Time to do an update on my brother, Jonathan's, progress. I'm typing slowly and making a ton of mistakes because I'm on my mom's computer, which is almost harder than driving someone else's car...
Today is 2 weeks since he entered the hospital. This Saturday is the 2 week mark since his craniotomy. Since then we have seen some slow, but steady, progress.
After the surgery, it took another 5 full days before he even opened his eyes, Those first few days were very difficult, because the progress just seemed so incredibly slow. The first time I witnessed his eyes open was when he had a 15 second seizure--not a sight that was easy to see. 15 seconds lasted a long time.
He opened his eyes the Thursday after his surgery. Well, he opened one eye. The eye below the abscess was very swollen. His speech was very slow, and his left side was having difficulty moving. They put in a feeding tube in his nose and there was still an assortment of other tubes sticking out of him from every direction.
Despite the apparent success of the surgery, there were still many concerns...his heart rate was lingering between the high 30's and low 50's, sometimes even taking a quick trip into the 20's and a few times stopping altogether for up to 7 seconds. There was a heated debate over whether a temporary pacemaker was necessary. His blood pressure, which runs low anyway, as does mine, was lower than it should be, and we were always waiting for him to regain use of his left side--fortunately, that has recovered almost completely.
Nerves became frayed during these few days...between my mom, me, Jonathan's wife....each day was a challenge with 2 steps forward and 1 step back. The pluses and minuses could be gauged differently depending on which medical personnel we were talking to, our own moods, and individual filters of life experience.. Let's just say it isn't a time any of us care to revisit.
Then we began to see some light at the end of the tunnel. Suddenly Jonathan was able to eat real food. And not only was he eating real food, but he was eating food that he would normally never touch, like a bowl of spaghetti! Jonathan... eating spaghetti!
Two days ago they moved him out of the ICU at USC hospital. He spent about 8 hours in another room and was moved to the local community hospital late that night. He spent last night in the ICU there, not because he is in such bad shape, but because the doctors were still a little worried that he was trying to do too much and wanted to give him some extra supervision.
Last night when I went and visited him, his wife and my uncle were there. It makes me giddy to see him eating so well, even if it is hospital food. He has always been a slow eater, but he is eating everything...everything...on that tray they bring. I guess I would too if I had gone 9 days without real food.
This morning his wife took the kids for a visit, their 2nd to see their dad since this all began. Later we learned that he had been moved out of ICU at the local hospital and into another room.
This morning I went to see him on my own and was there from about 11:45 to around 4pm. It was very good and helpful to spend so much time alone with him. The speech therapist had been there earlier and the physical therapist came while I was there and walked him up and down the hall and did a few exercises in the room, like some deep knee bends.
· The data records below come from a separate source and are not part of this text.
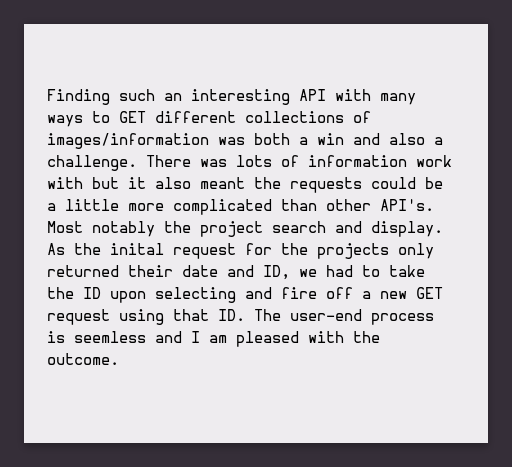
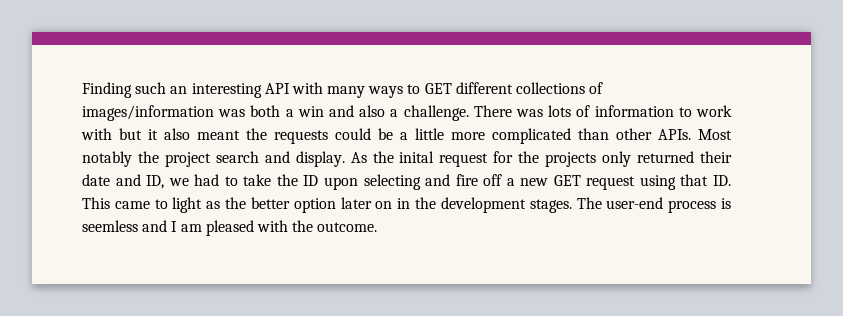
- There was lots of information work with but it also meant the requests could be a little more complicated than other API's.
+ There was lots of information to work with but it also meant the requests could be a little more complicated than other APIs.
- As the inital request for the projects only returned their date and ID, we had to take the ID upon selecting and fire off a new GET request using that ID. The user-end process is seemless and I am pleased with the outcome.
+ As the inital request for the projects only returned their date and ID, we had to take the ID upon selecting and fire off a new GET request using that ID. This came to light as the better option later on in the development stages. The user-end process is seemless and I am pleased with the outcome.

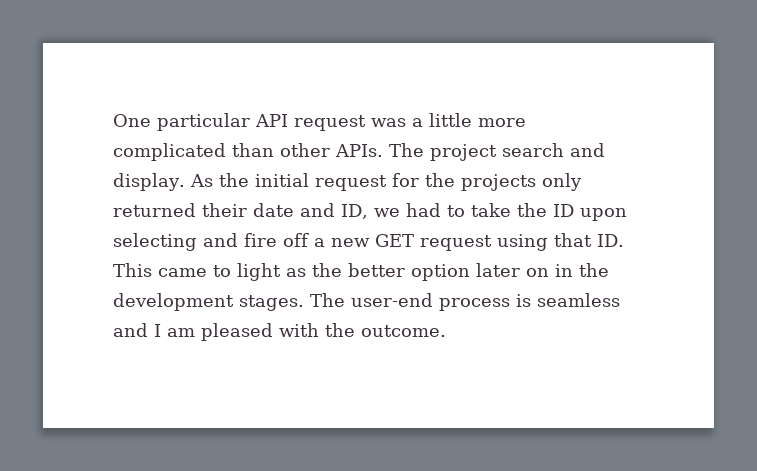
- Finding such an interesting API with many ways to GET different collections of images/information was both a win and also a challenge. There was lots of information to work with but it also meant the requests could be a little more complicated than other APIs.
+ One particular API request was a little more complicated than other APIs.
- Most notably the project search and display.
+ The project search and display.
- As the inital request for the projects only returned their date and ID, we had to take the ID upon selecting and fire off a new GET request using that ID. This came to light as the better option later on in the development stages.
+ As the initial request for the projects only returned their date and ID, we had to take the ID upon selecting and fire off a new GET request using that ID. This came to light as the better option later on in the development stages.
- The user-end process is seemless and I am pleased with the outcome.
+ The user-end process is seamless and I am pleased with the outcome.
It was encouraging, again to see him eat a big meal. The doctor came in and gave us an update, although she is still waiting for the cultures from USC.
They have determined that the brain abscess was fungal, not bacterial. It could have been growing for months, which is kind of scary to think about. And he'll be on anti-fungal and anti-seizure meds for up to a year. That could mean a long, long time of not being allowed to drive, but we'll just handle one thing at a time.
The next step, which could happen as early as tomorrow, is to move him to the rehab floor, which is a place where he can continue to heal for another week or 2 and where physical therapy will be twice a day instead of once. His wife has returned to work for a few hours each day, which is good, because that she feels confident enough to not spend every day at the hospital like she did for 2 weeks.
My ticket back to WA is for October 3rd (leftover from my original plans) and it is very possible that I'll stay that long. I miss my sweet husband something awful, but it is comforting to know that he is managing things up there so well.
What a learning experience this has been. What a time of emotional highs and lows. Instead of seeing 2 steps forward, 1 step back, I see things as 1 slow step forward at a time. We are still just taking things 1 day at a time. And, although everyone is aware that some definite adjustments lie in wait for the future, we cannot bring ourselves to see that far ahead quite yet.
The prayers, emails, cards, flowers, phone calls, messages and good thoughts from friends and family have been abundant, and we are all so grateful. The news of Jonathan's illness has reached across the US to Mexico to Vietnam and we constantly feel the support of so many. Thank you, thank you.
Because the progress is slow and we are in for more transitions at the hospital, I will update again in a few days. I pray and look forward to having more good news to share as time goes on. Thank you again for those who have kept Jonathan and the rest of us in your prayers and we ask that you continue to do so. There is still a long road ahead.